Comparing Gasoline Sales Forecasts with Moving Averages and Exponential Smoothing. With a smoothing constant of $\alpha=0.2$, equation (9.7) shows that the forecast for week 13 of the gasoline sales data from Table 9.1 is given by $\hat{y}_{13}=0.2 y_{12}+0.8 \hat{y}_{12}$. However, the forecast for week 12 is given by $\hat{y}_{12}=0.2 y_{11}+0.8 \hat{y}_{11}$. Thus, we could combine these two results to show that the forecast for week 13 can be written as
$$
\hat{y}_{13}=0.2 y_{12}+0.8\left(0.2 y_{11}+0.8 \hat{y}_{11}\right)=0.2 y_{12}+0.16 y_{11}+0.64 \hat{y}_{11}
$$

Use this equation to answer the following questions. LO 5
a. Making use of the fact that $\hat{y}_{11}=0.2 y_{10}+0.8 \hat{y}_{10}$ (and similarly for $\hat{y}_{10}$ and $\hat{y}_9$ ), continue to expand the expression for $\hat{y}_{13}$ until it is written in terms of the past data values $y_{12}, y_{11}, y_{10}, y_9, y_8$, and the forecast for period $8, \hat{y}_8$.

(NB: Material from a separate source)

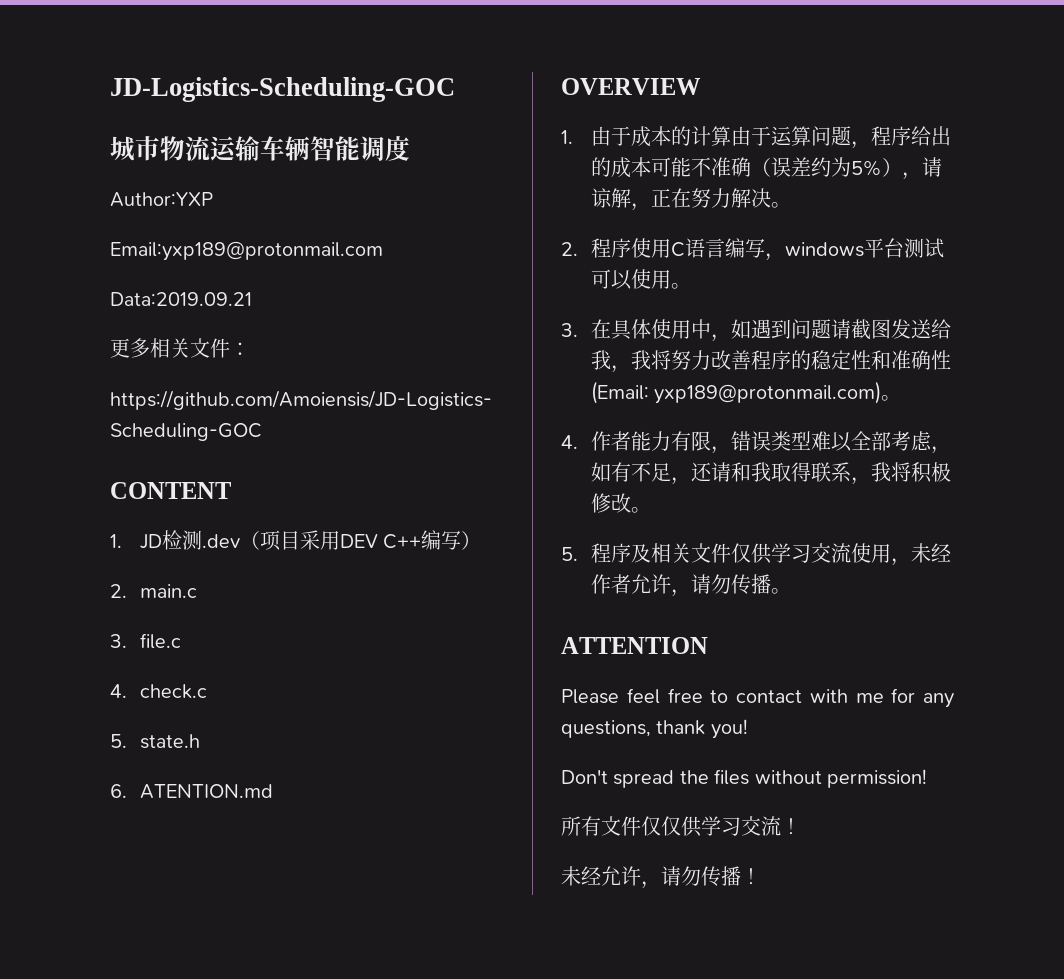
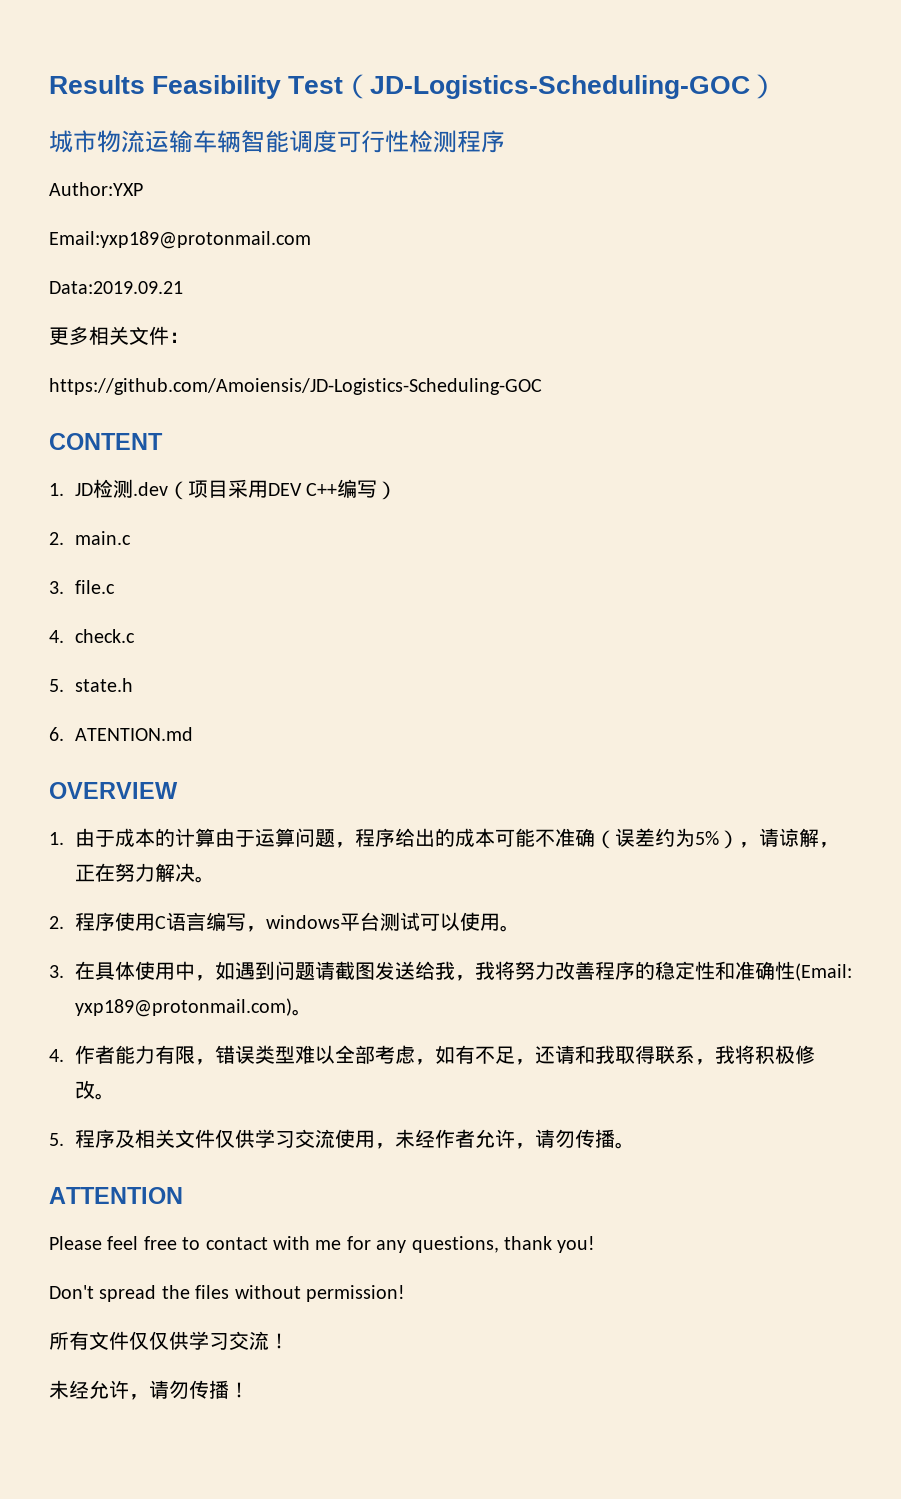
- JD-Logistics-Scheduling-GOC
+ Results Feasibility Test（JD-Logistics-Scheduling-GOC）
- 城市物流运输车辆智能调度
+ 城市物流运输车辆智能调度可行性检测程序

b. Refer to the coefficients or weights for the past values $y_{12}, y_{11}, y_{10}, y_9$, and $y_8$. What observation can you make about how exponential smoothing weights past data values in arriving at new forecasts? Compare this weighting pattern with the weighting pattern of the moving averages method.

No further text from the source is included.